EDGE ONLINE SEMINAR, 8 JULY 2021 (11.30 - 13.00)
Diego Caballero Vélez (Sant’Anna School of Advanced Studies) presents the findings of his doctoral research addressing refugee protection dynamics in Poland through the lens of public goods theory.
ABSTRACT
In the past decade, a huge development in public goods literature has taken place. Public goods theory has its roots in economics and has tried to understand collective action failure in the market context. When it comes to analyzing actors’ preferences in the provision of public goods, scholars have used a rational choice approach in which actors are moved by a utilitarian-maximizing premise, that is to say, rational choice assumes that actors’ choices are a preferences’ sum without taking into consideration to what extent different preferences may lead to different choices. In this regard, recently, scholars of international relations have tried to understand public goods’ provision under a constructivist approach, assuming that actors’ choices are led by constructed preferences. Accordingly, public goods’ costs and benefits are socially constructed. On this subject, refugee protection dynamics has been investigated through the lens of public goods theory in which refugee protection may be considered as a public good with non-rival and non-excludable benefits.
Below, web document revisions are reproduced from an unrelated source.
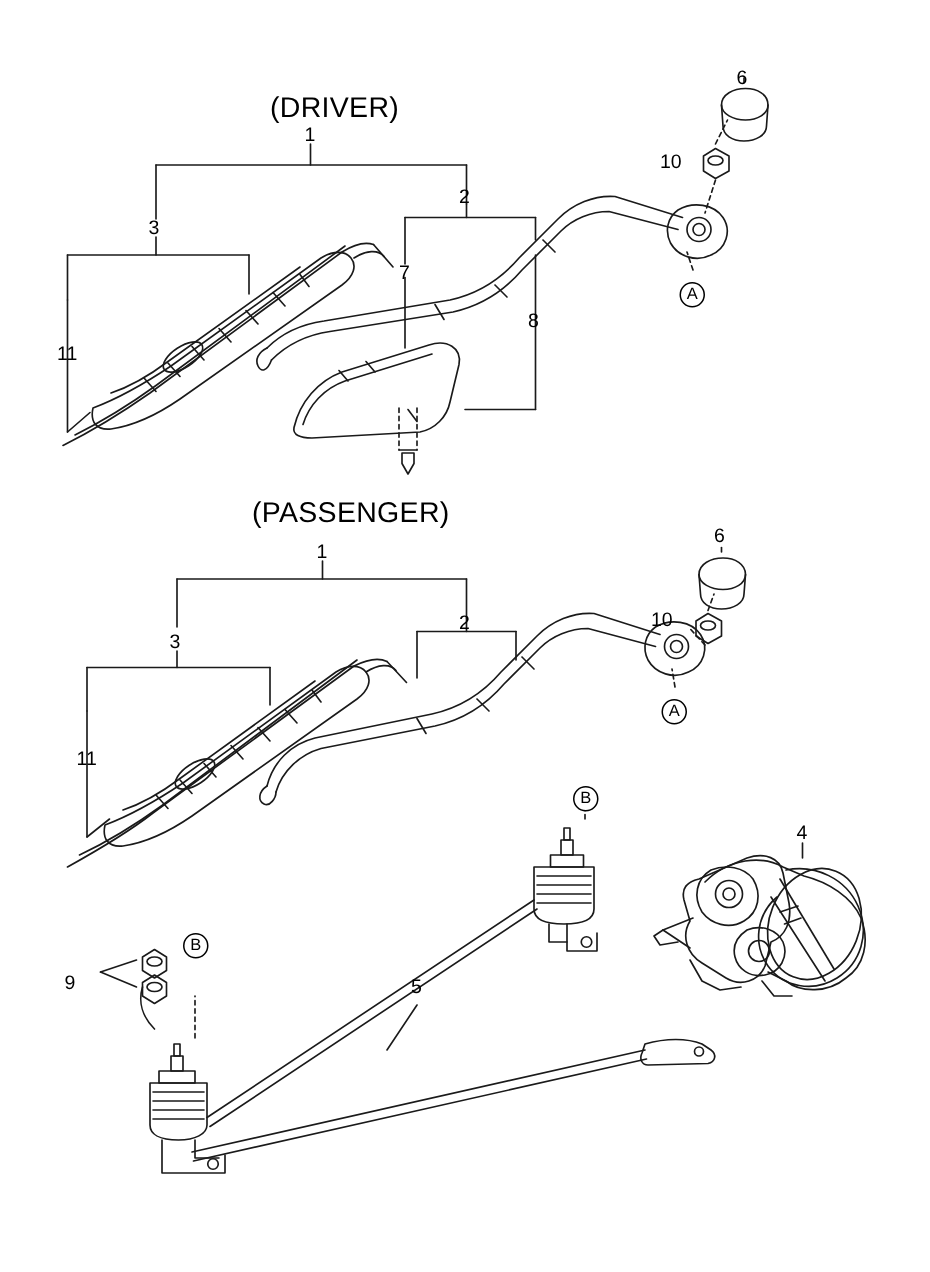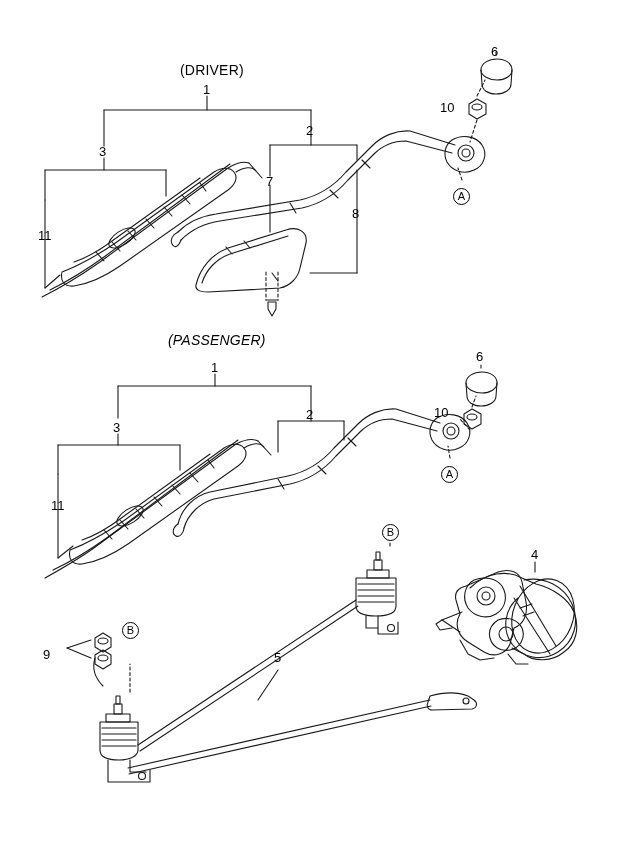--- a/index.html
+++ b/index.html
@@ -35,7 +35,7 @@
     line-height: 1;
   }
   .lbl.section {
-    font-size: 14px;
+    font-size: 19px;
     letter-spacing: 0.2px;
   }
   .lbl.num {

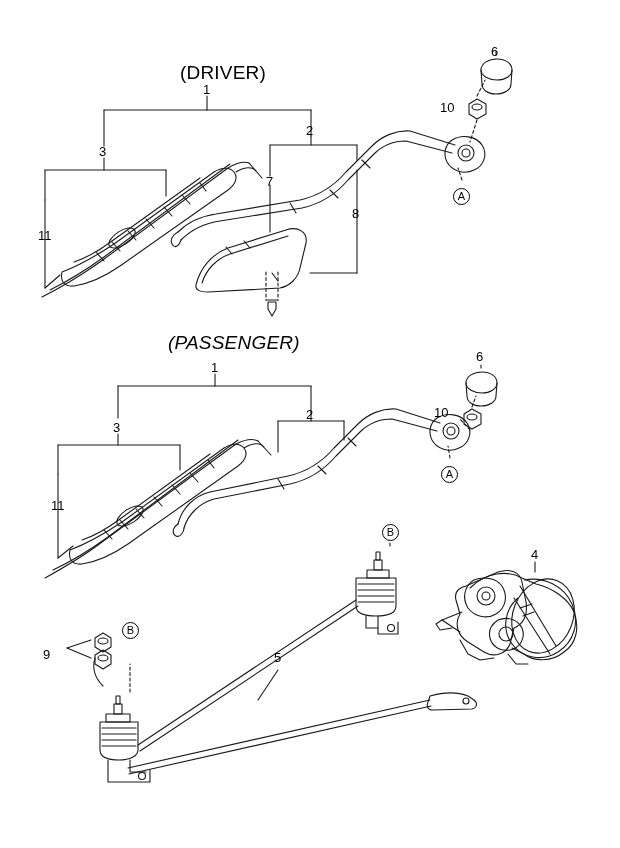--- a/index.html
+++ b/index.html
@@ -344,7 +344,7 @@
   <div class="lbl num" style="left:38px; top:229px;">11</div>
   <div class="circle-badge" style="left:453px; top:188px;">A</div>
 
-  <div class="lbl section" style="left:168px; top:333px;font-style:italic;">(PASSENGER)</div>
+  <div class="lbl section" style="left:168px; top:333px;">(PASSENGER)</div>
   <div class="lbl num" style="left:211px; top:361px;">1</div>
   <div class="lbl num" style="left:306px; top:408px;">2</div>
   <div class="lbl num" style="left:113px; top:421px;">3</div>

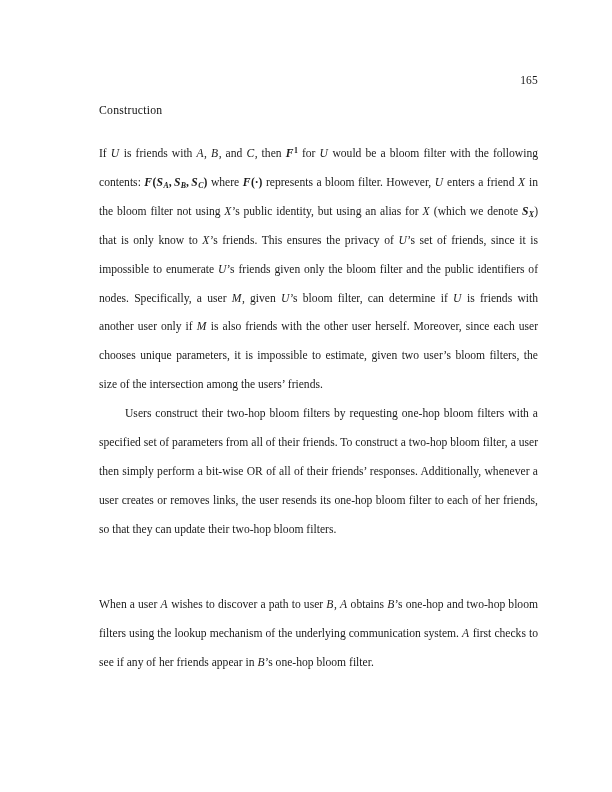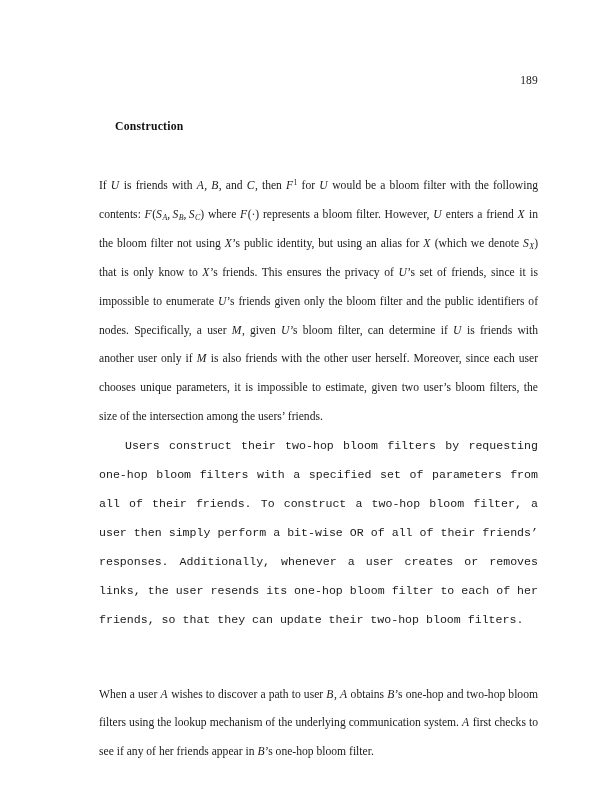--- a/index.html
+++ b/index.html
@@ -98,7 +98,7 @@
 
 <div class="page">
 
-  <div class="page-number">189</div>
+  <div class="page-number">165</div>
 
   <div class="content">
 

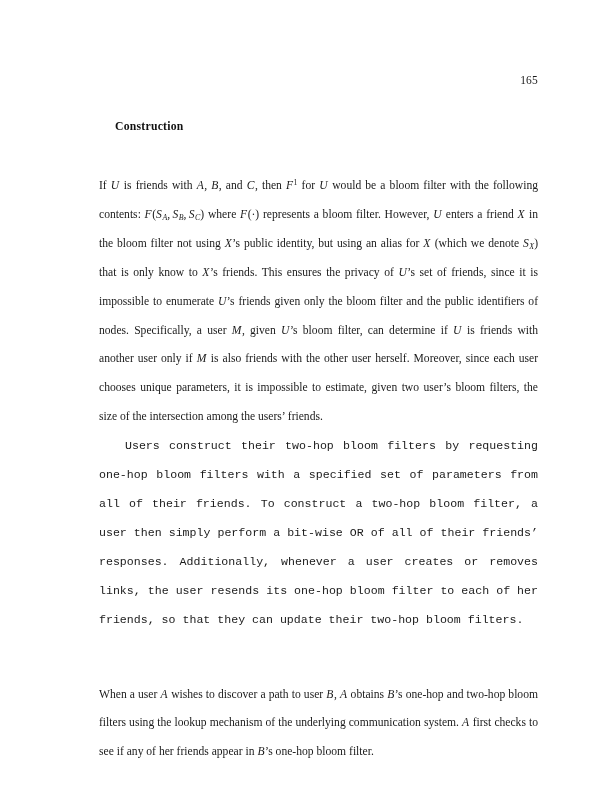--- a/index.html
+++ b/index.html
@@ -37,11 +37,11 @@
     width: 439px;
   }
   .heading {
-    font-weight: bold;
+    font-weight: normal;
     font-size: 11.7px;
     letter-spacing: 0.25px;
     line-height: 14px;
-    margin: 16px;
+    margin: 0;
     color: #111111;
   }
   .heading.use-heading {

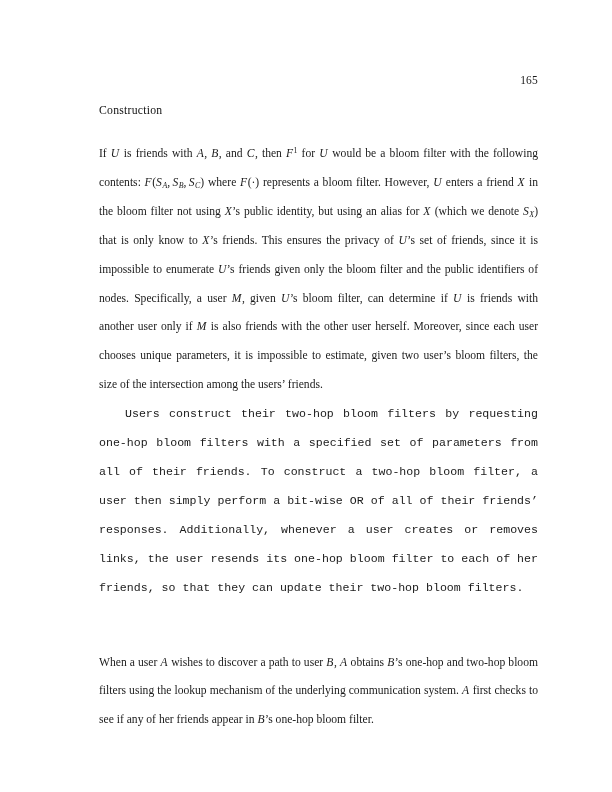--- a/index.html
+++ b/index.html
@@ -85,6 +85,7 @@
   .mathrun {
     font-style: italic;
     white-space: nowrap;
+    font-weight: bold;
   }
   .mathrun .punct {
     font-style: normal;

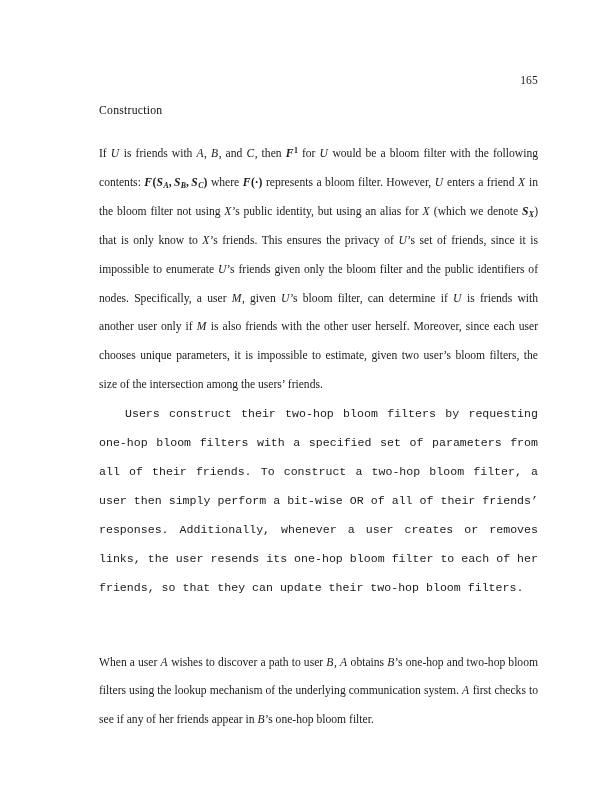--- a/index.html
+++ b/index.html
@@ -58,7 +58,6 @@
   }
   p.para.indent {
     text-indent: 26px;
-    font-family: Liberation Mono, monospace;
   }
   
   .gap-after-heading { height: 22px; }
In 2015, the EU launched the 2015 Refugee Emergency Relocation System by which asylum-seekers arriving in Italy and Greece had to be relocated among Member States. Nevertheless, this proposal found strong opposition from the Visegrad Group countries, which expressed their reluctance to the relocation scheme. In this context, Poland was reluctant to relocate any refugee from Syria, as the Polish government (Law and Justice political party) perceived them as a security threat; on the other hand, the Polish ruling political party has always been willing to relocate Eastern European refugees (most of them Ukrainians) as well as opening its doors to those migrants from Eastern European countries considered as labour migrants. This research seeks to explain to what extent the Polish government considers Middle East migrants a security threat (cost) and Eastern European migrants a labour resource (benefit) and asylum-seekers who need international protection; and how it influences the provision of both private good (labour migration) and public good (refugee protection). Through a frame analysis of political discourses, party manifesto, parliamentary debates and interviews with experts, this research proposes a new methodological model. This model, based on a public goods’ constructivist approach, analyzes how identity may shape Poland s preferences in the provision of goods in different types of migration governance.
*This event is free of charge and will take place online via Zoom (the link will be shared with all the registered people the day before).